Now, back to that couple on the couch, the military husband and wife, classic “conflict avoiders.” In stage one, Brown gets them to acknowledge and articulate basic emotions. The method is not that dissimilar from what a child psychologist would use with an autistic boy who does not easily express the full range of human expression: Where in your body do you feel the tension? You look scrunched up. What’s the emotion that goes along with that? The therapist is teaching them, from scratch, how to feel and express their emotions. With the intimacy avoiders—the screamers, she has to unteach them the bad habits first. But with the reserved couples, it’s like teaching a baby how to walk. This blankness is what gives the conflict avoiders the best prognosis for recovery, Brown says.
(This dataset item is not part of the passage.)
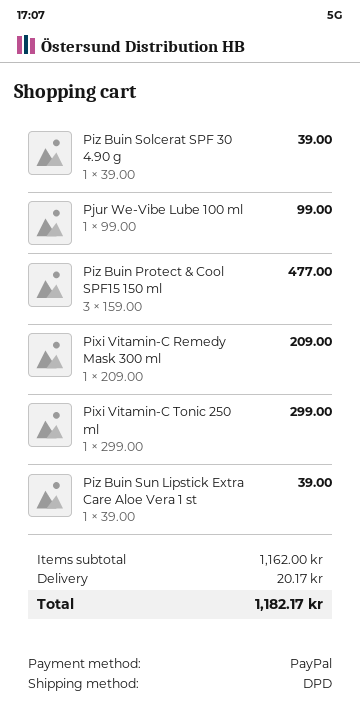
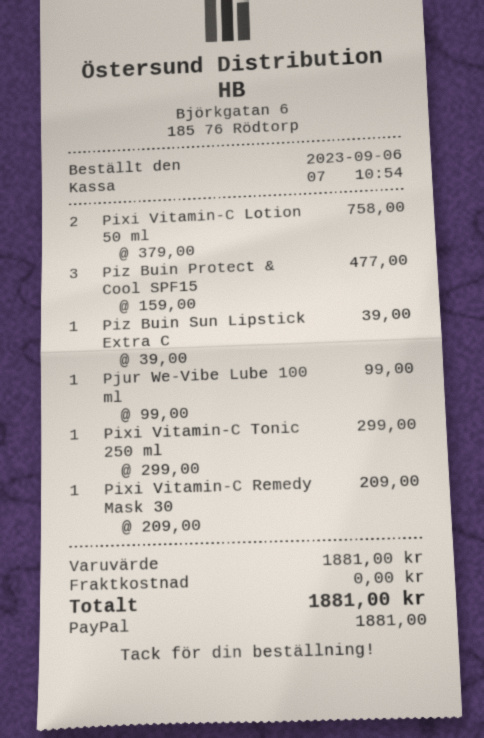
Piz Buin Solcerat SPF 30 4.90 g: 1 x 39.00 = 39.00 -> none
Pixi Vitamin-C Lotion 50 ml: none -> 2 x 379.00 = 758.00
subtotal: 1162.00 -> 1881.00
shipping: 20.17 -> 0.00
total: 1182.17 -> 1881.00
Next, Brown has to quickly move the affair off center stage and get to the underlying issues. This is the tricky part, because opening the box of emotions means risking rage and helplessness and crippling guilt and obsessing over details of the affair. But Brown tries to delicately reframe the affair as a situation not just created by the wife but also something the husband allowed to happen.

Eventually the feelings start to shake loose. The wife talks about how alone she feels when he goes away. She has no friends here, and no one to talk to. He says he understands that she feels lonely, but has trouble comprehending why she would turn to another man. This is progress—he is reaching out, asking her a question instead of just blaming her. In the end game, Brown will try to get the husband to acknowledge his wife’s genuine pain at having hurt him. She does not want the marriage to end, and neither does he. Forgiveness, in this method, comes last, not first. If they can both give it, their marriage has a shot at being stronger than it was before the affair. In other words, affairs can be good.